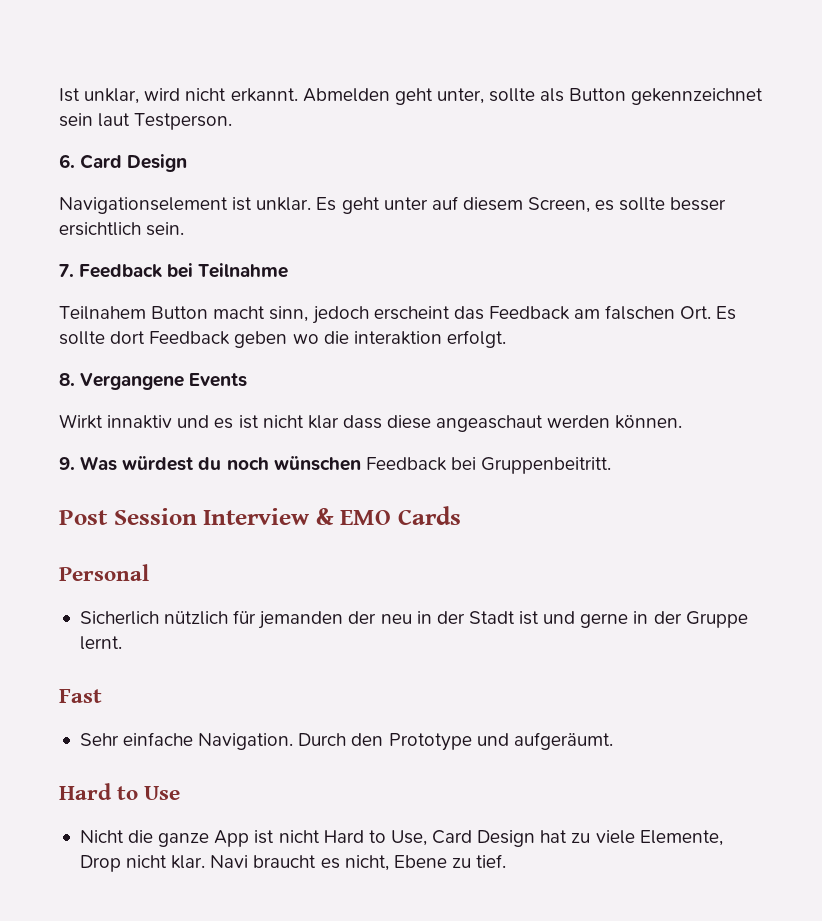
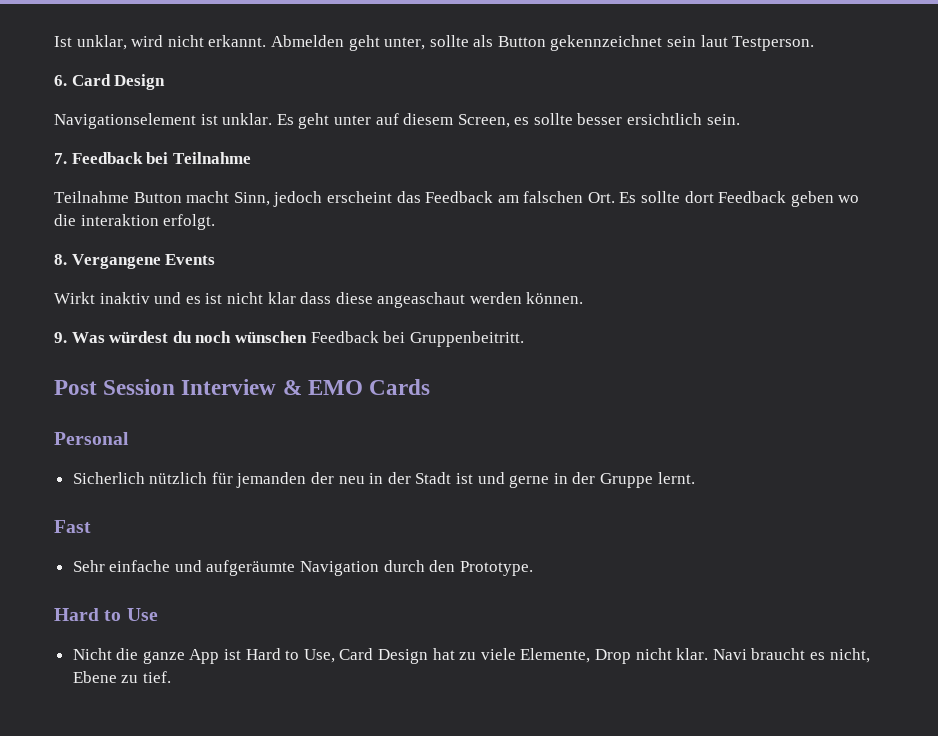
[59,306,146,320] Teilnahem -> [54,191,129,203] Teilnahme
[269,306,309,322] sinn, -> [233,192,270,206] Sinn,
[107,415,173,429] innaktiv -> [99,292,150,304] inaktiv
[198,732,613,751] Navigation. Durch den Prototype und aufgeräumt. -> [174,560,533,576] und aufgeräumte Navigation durch den Prototype.
[278,830,320,843] nicht -> (242, 654) none

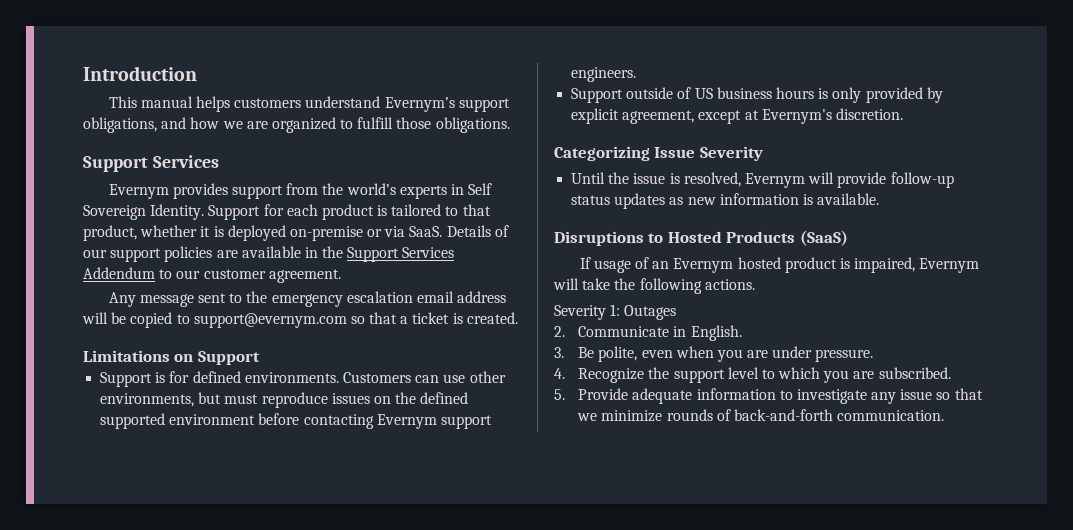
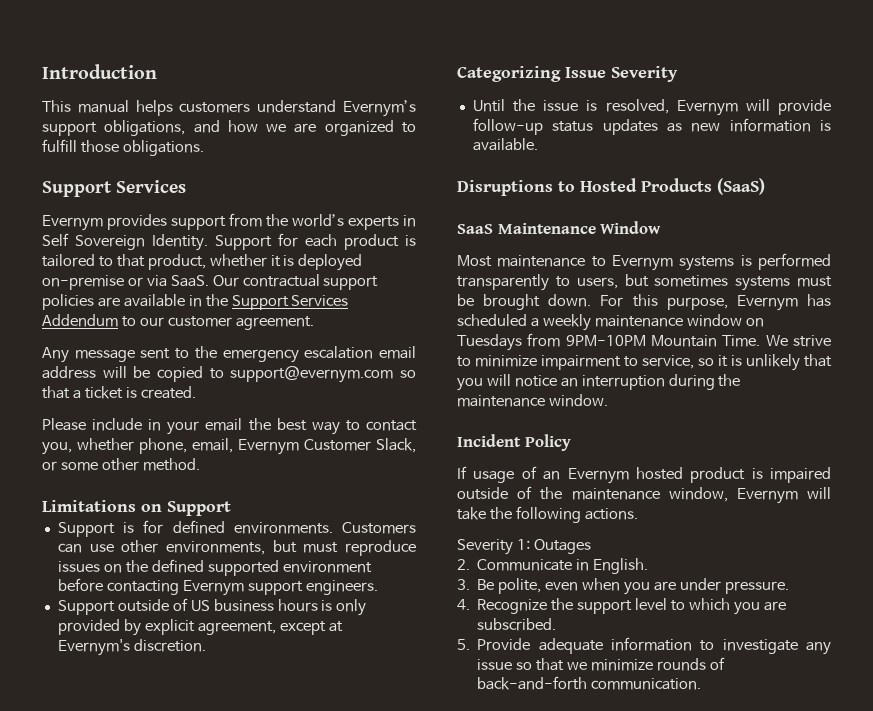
[446,225,509,237] [83,249,107,258] Details of our -> [212,274,320,287] Our contractual
(518, 318) none -> [42,418,417,435] [42,438,416,455] [42,458,200,471] // Please include in your email the best way to contact you, whether phone, email, Evernym Customer Slack, or some other method.
(848, 238) none -> [457,221,662,234] [457,253,831,271] [457,274,832,291] [457,294,831,311] [457,314,764,331] [457,333,831,351] [457,354,832,371] [457,374,741,391] [457,394,608,407] [457,434,571,451] // SaaS Maintenance Window // Most maintenance to Evernym systems is performed transparently to users, but sometimes systems must be brought down. For this purpose, Evernym has scheduled a weekly maintenance window on Tuesdays from 9PM-10PM Mountain Time. We strive to minimize impairment to service, so it is unlikely that you will notice an interruption during the maintenance window. // Incident Policy
[854,257,916,273] impaired, -> [770,467,831,483] [457,486,728,502] impaired outside of the maintenance window,

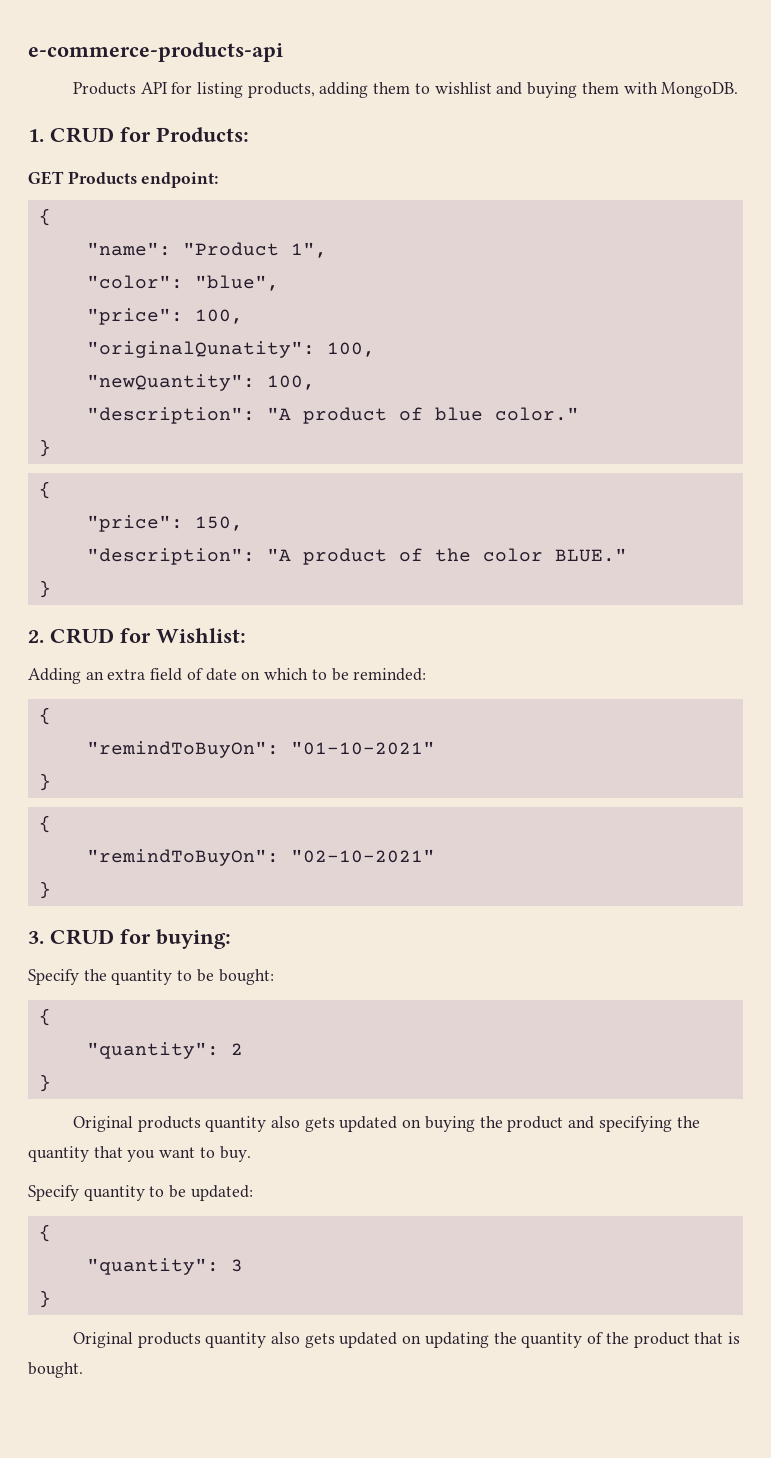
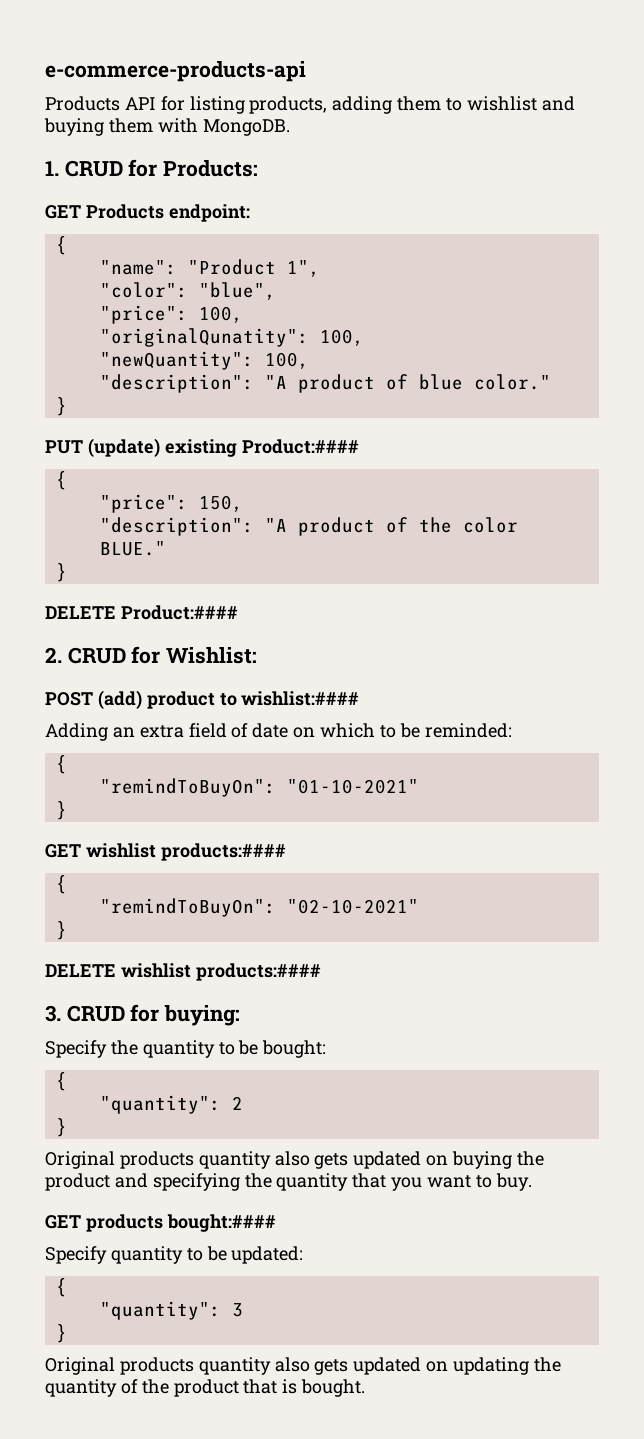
(51, 448) none -> [45,438,359,457] // PUT (update) existing Product:####
(51, 589) none -> [45,605,238,620] // DELETE Product:####
(246, 635) none -> [45,690,360,709] // POST (add) product to wishlist:####
(51, 782) none -> [45,843,286,861] // GET wishlist products:####
(51, 890) none -> [45,963,321,981] // DELETE wishlist products:####
(251, 1154) none -> [45,1214,276,1232] // GET products bought:####

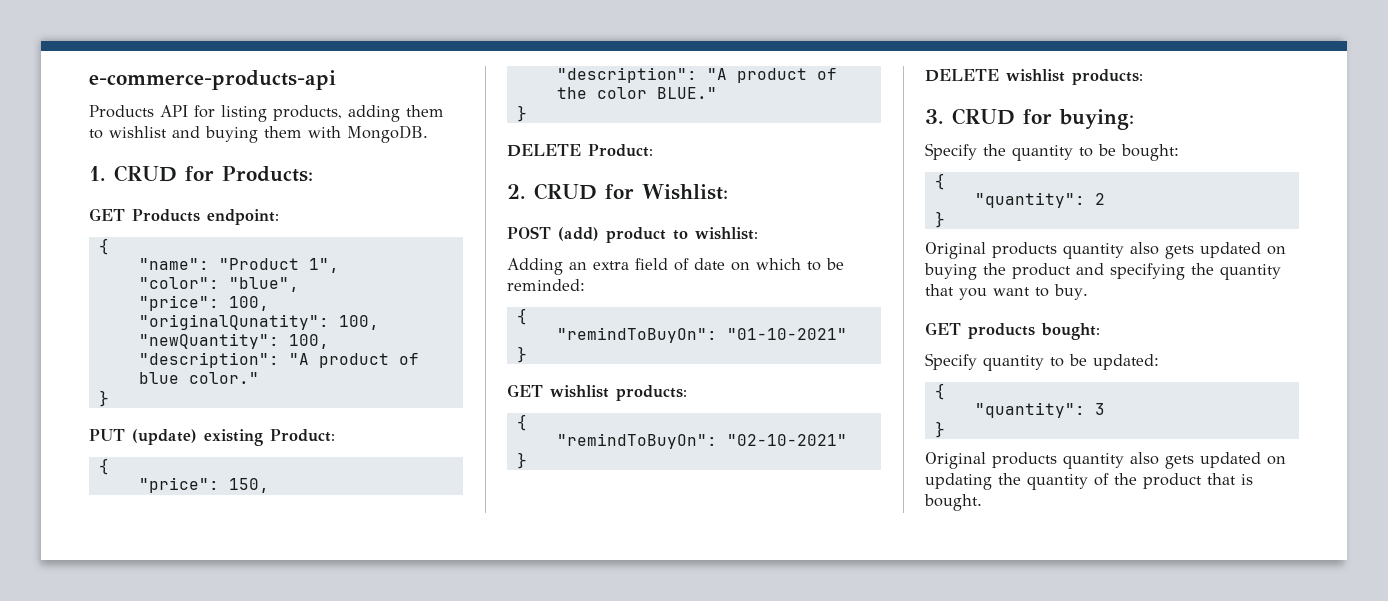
[241,439,359,454] Product:#### -> [270,429,335,442] Product:
[120,605,238,620] Product:#### -> [588,144,653,157] Product:
[241,691,360,706] wishlist:#### -> [695,227,758,240] wishlist:
[160,843,286,861] products:#### -> [616,385,687,401] products:
[195,963,321,981] products:#### -> [1072,69,1143,85] products:
[166,1214,276,1232] bought:#### -> [1041,323,1100,340] bought:

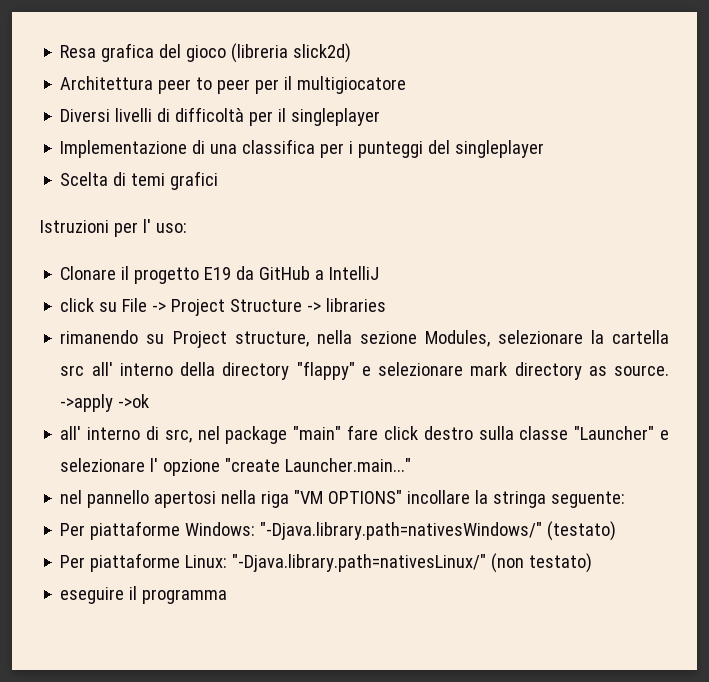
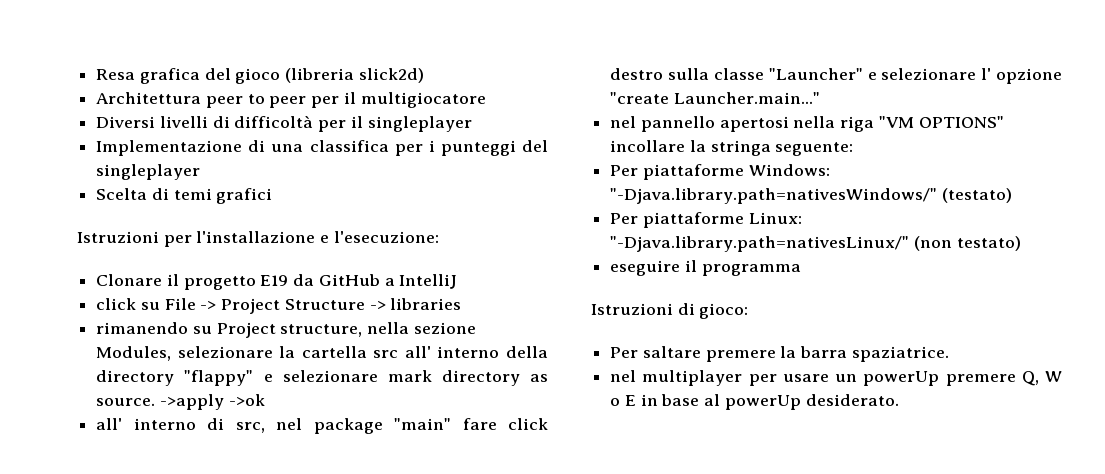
[142,219,187,233] l' uso: -> [196,231,439,243] l'installazione e l'esecuzione:
(228, 596) none -> [591,303,749,319] [610,346,949,362] [610,370,1062,386] [610,394,899,410] // Istruzioni di gioco: // Per saltare premere la barra spaziatrice. // nel multiplayer per usare un powerUp premere Q, W o E in base al powerUp desiderato.

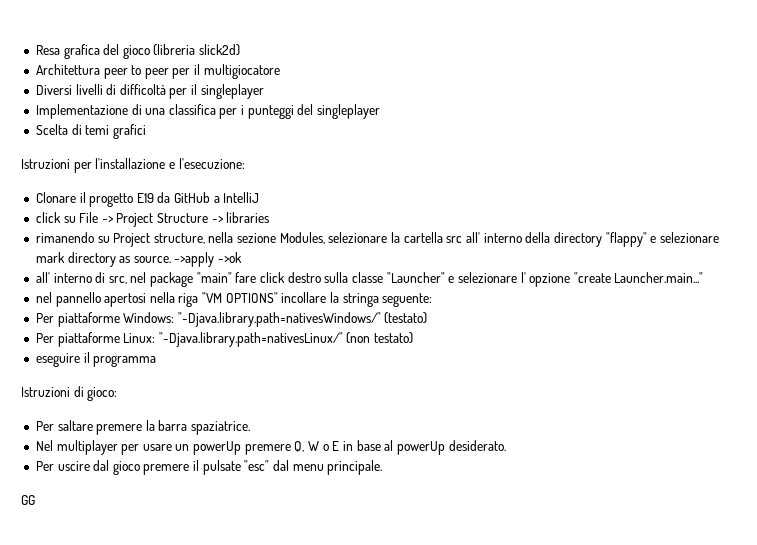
[610,370,637,382] nel -> [35,440,53,451] Nel
(899, 400) none -> [35,460,383,475] [21,495,35,505] // Per uscire dal gioco premere il pulsate "esc" dal menu principale. // GG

*****

Problem description
Starting at the line above with "(246, 635) none", output every line exactly up to and including the line with "[610,370,637,382] nel -> [35,440,53,451] Nel", but none of the pictures.

Exercise solution
(246, 635) none -> [45,690,360,709] // POST (add) product to wishlist:####
(51, 782) none -> [45,843,286,861] // GET wishlist products:####
(51, 890) none -> [45,963,321,981] // DELETE wishlist products:####
(251, 1154) none -> [45,1214,276,1232] // GET products bought:####

[241,439,359,454] Product:#### -> [270,429,335,442] Product:
[120,605,238,620] Product:#### -> [588,144,653,157] Product:
[241,691,360,706] wishlist:#### -> [695,227,758,240] wishlist:
[160,843,286,861] products:#### -> [616,385,687,401] products:
[195,963,321,981] products:#### -> [1072,69,1143,85] products:
[166,1214,276,1232] bought:#### -> [1041,323,1100,340] bought:

[142,219,187,233] l' uso: -> [196,231,439,243] l'installazione e l'esecuzione:
(228, 596) none -> [591,303,749,319] [610,346,949,362] [610,370,1062,386] [610,394,899,410] // Istruzioni di gioco: // Per saltare premere la barra spaziatrice. // nel multiplayer per usare un powerUp premere Q, W o E in base al powerUp desiderato.

[610,370,637,382] nel -> [35,440,53,451] Nel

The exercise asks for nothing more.